Your goal. Check every line of the data below for the word "poster" and say how many have it, without further comment.

═══ Given data ═══

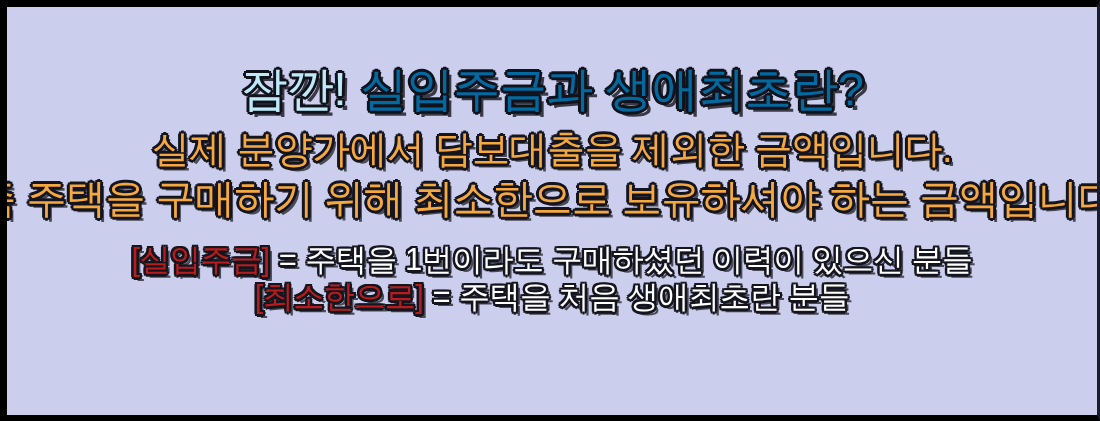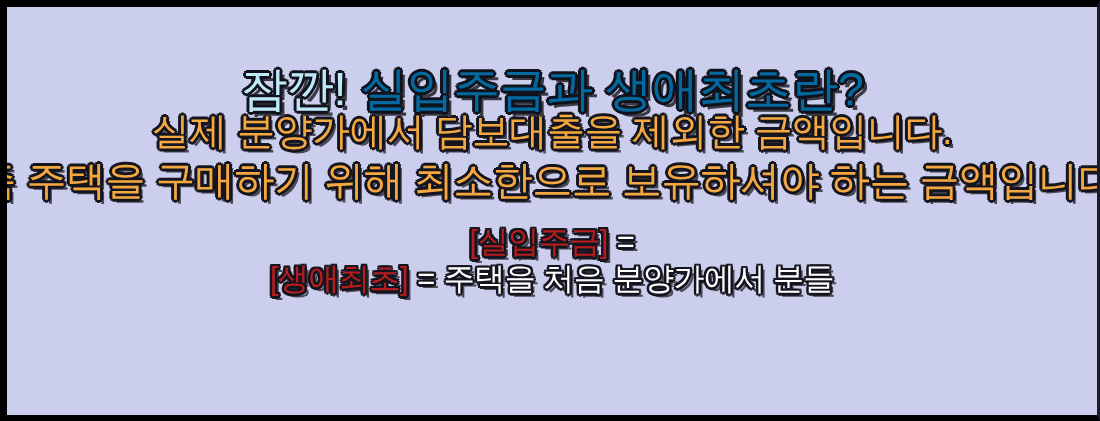--- a/index.html
+++ b/index.html
@@ -76,20 +76,21 @@
   .orange-line {
     color: #f4a83f;
     text-shadow:
       -2px -2px 0 #15151f,  2px -2px 0 #15151f,
       -2px  2px 0 #15151f,  2px  2px 0 #15151f,
       -3px  0   0 #15151f,  3px  0   0 #15151f,
        0   -3px 0 #15151f,  0    3px 0 #15151f,
        4px 4px 0 #4a4a55;
   }
   #body-line-1 {
+    margin-top: 18px;
     font-size: 38px;
   }
   #body-line-2 {
     margin-top: 10px;
     font-size: 40px;
   }
 
   
   .definition-row {
     display: flex;
@@ -129,21 +130,22 @@
     <span class="tx" id="title-question">실입주금과 생애최초란?</span>
   </div>
 
   <div id="body-line-1" class="poster-line orange-line">실제 분양가에서 담보대출을 제외한 금액입니다.</div>
 
   <div id="body-line-2" class="poster-line orange-line">즉 주택을 구매하기 위해 최소한으로 보유하셔야 하는 금액입니다.</div>
 
   <div id="definition-row-1" class="definition-row poster-line">
     <span class="tx def-term">[실입주금]</span>
     <span class="tx def-desc">=</span>
+    <span class="tx def-desc">주택을 1번이라도 구매하셨던 이력이 있으신 분들</span>
   </div>
 
   <div id="definition-row-2" class="definition-row poster-line">
-    <span class="tx def-term">[생애최초]</span>
+    <span class="tx def-term">[최소한으로]</span>
     <span class="tx def-desc">=</span>
-    <span class="tx def-desc">주택을 처음 분양가에서 분들</span>
+    <span class="tx def-desc">주택을 처음 생애최초란 분들</span>
   </div>
 
 </div>
 
 </body></html>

═══

Your solution. 4